Perante uma criança com edemas generalizados, excluídas as hipóteses de
malnutrição, insuficiência cardíaca ou hepática e síndrome nefrótico, deve ser
considerada a possibilidade de uma enteropatia com perda de proteínas.
A hipoproteinemia ocorre quando a perda intestinal é o dobro do normal,
considerando que a síntese hepática não compensa a perda entérica e a síntese
de imunoglobulinas não aumenta de forma compensadora.
No caso descrito o nível sérico de IgG estava diminuído mas a linfopenia
característica, devida à exsudação pelos canais linfáticos não se observou.

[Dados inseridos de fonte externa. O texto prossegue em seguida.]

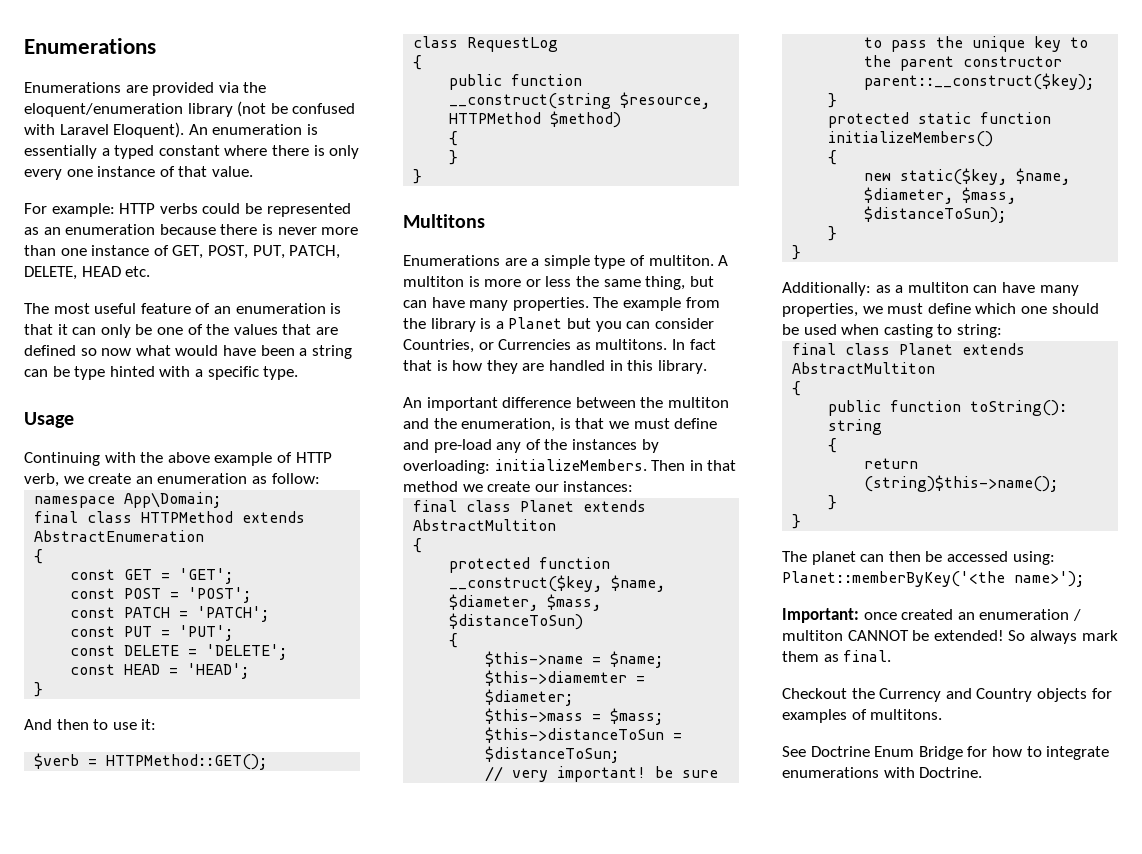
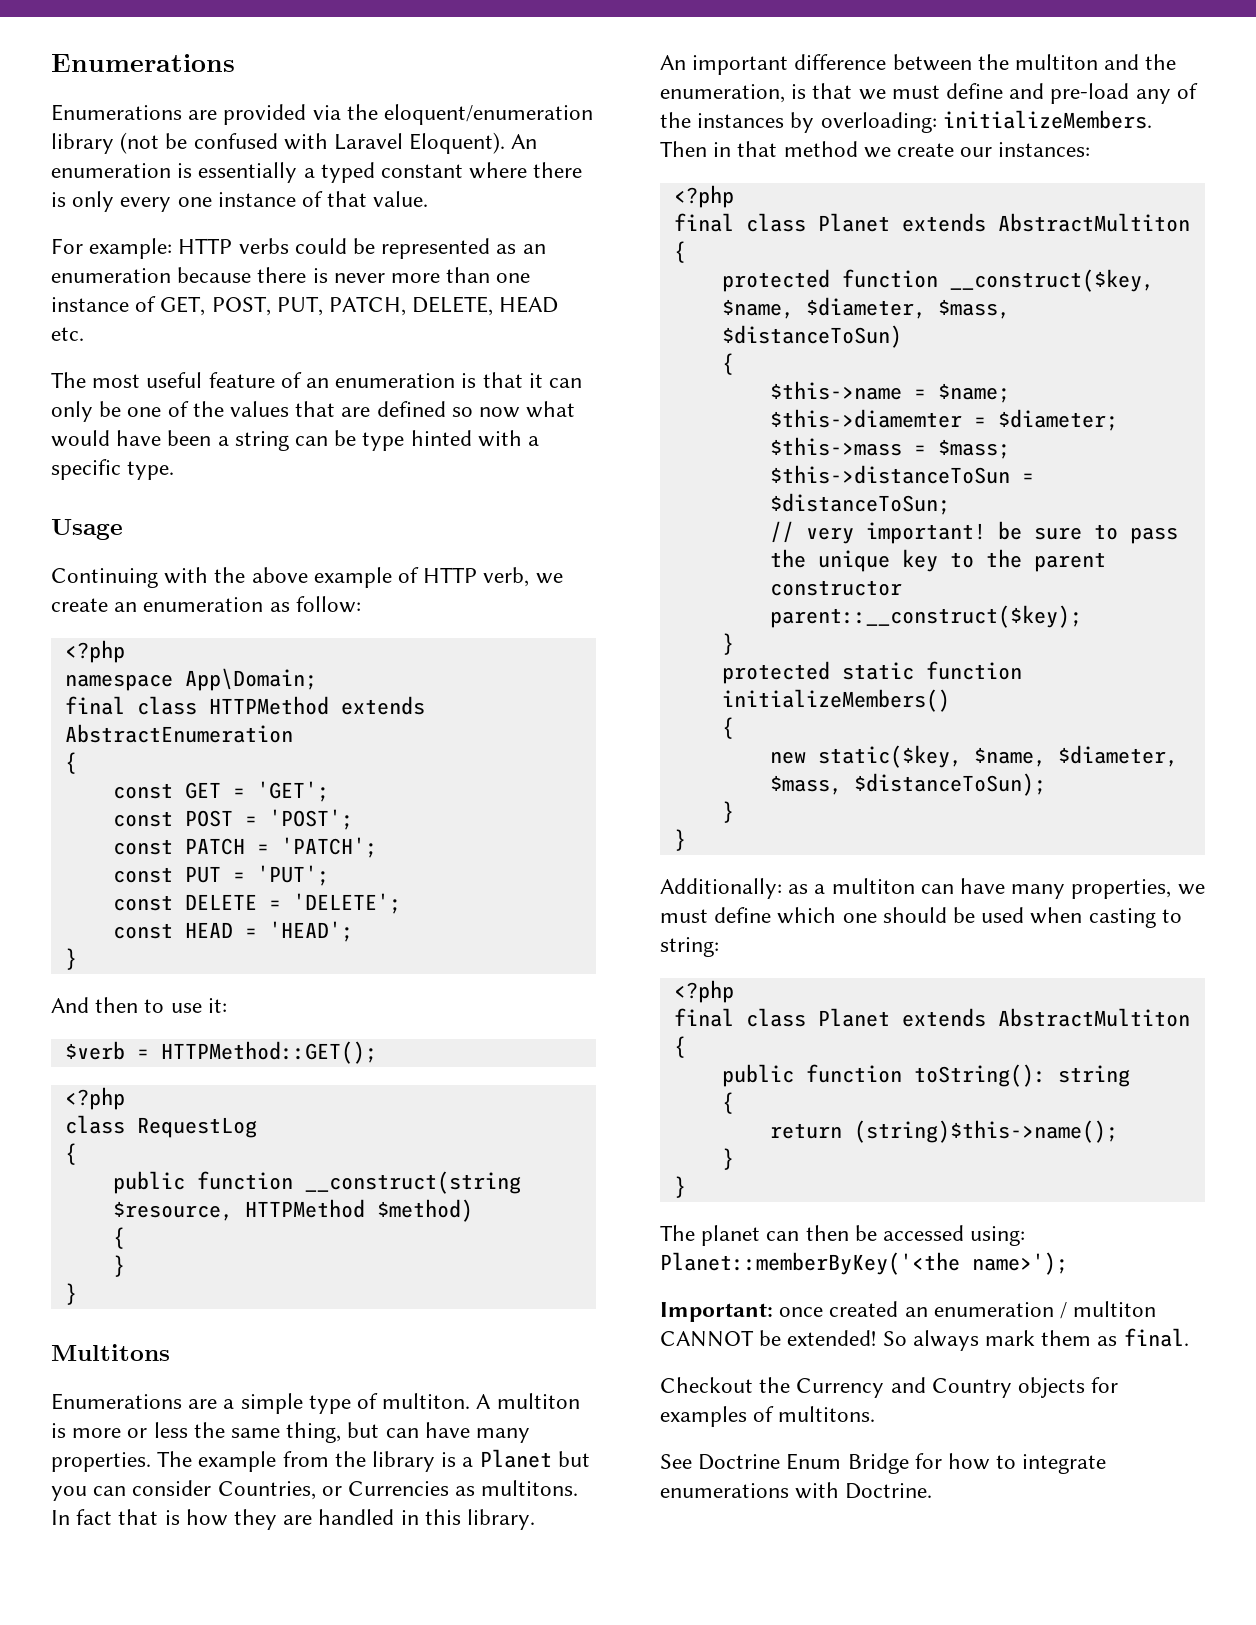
(320, 478) none -> [64,640,125,663] // <?php
(268, 762) none -> [64,1087,125,1110] // <?php
(634, 486) none -> [673,185,734,208] // <?php
(1002, 331) none -> [673,980,734,1003] // <?php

Neste doente a co-existência de hemihipertrofia facial e edema linfático das
extremidades levou à suspeita de Linfangiectasia Intestinal Primária uma vez
que neste doente tinham sido já excluídos outras síndromes na consulta de
genética. O diagnóstico foi confirmado pelas imagens características da
endoscopia e pelos achados histológicos. As múltiplas amostras de biópsia
jejunal permitiram estabelecer o diagnóstico, o que nem sempre acontece em
especial quando as lesões não são difusas4. O exame endoscópico é extremamente
importante para localizar as lesões e biopsá-Ias1-4. O estudo radiológico do
intestino delgado e mais recentemente a videocápsula endoscópica permitem
conhecer a extensão das lesões.
O objectivo do tratamento médico é compensar a perda entérica de proteínas, com
dieta com elevado teor proteico e reduzir o fluxo nos vasos linfáticos com
suplementação com triglicerídeos de cadeia média1-4. Pode ser necessário a
administração de vitaminas lipossolúveis e suplementos de cálcio.1,2,4
Habitualmente obtêm-se melhores resultados quando a lesão está limitada à
lâmina própria. Em muitos casos em que não se verifica melhoria com esta
terapêutica é necessária nutrição parentérica.1,2 O tratamento cirúrgico está
indicado nas pequenas lesões intestinais localizadas, no envolvimento pleural
ou pericárdico e em casos de falência da terapêutica médica1,2,4.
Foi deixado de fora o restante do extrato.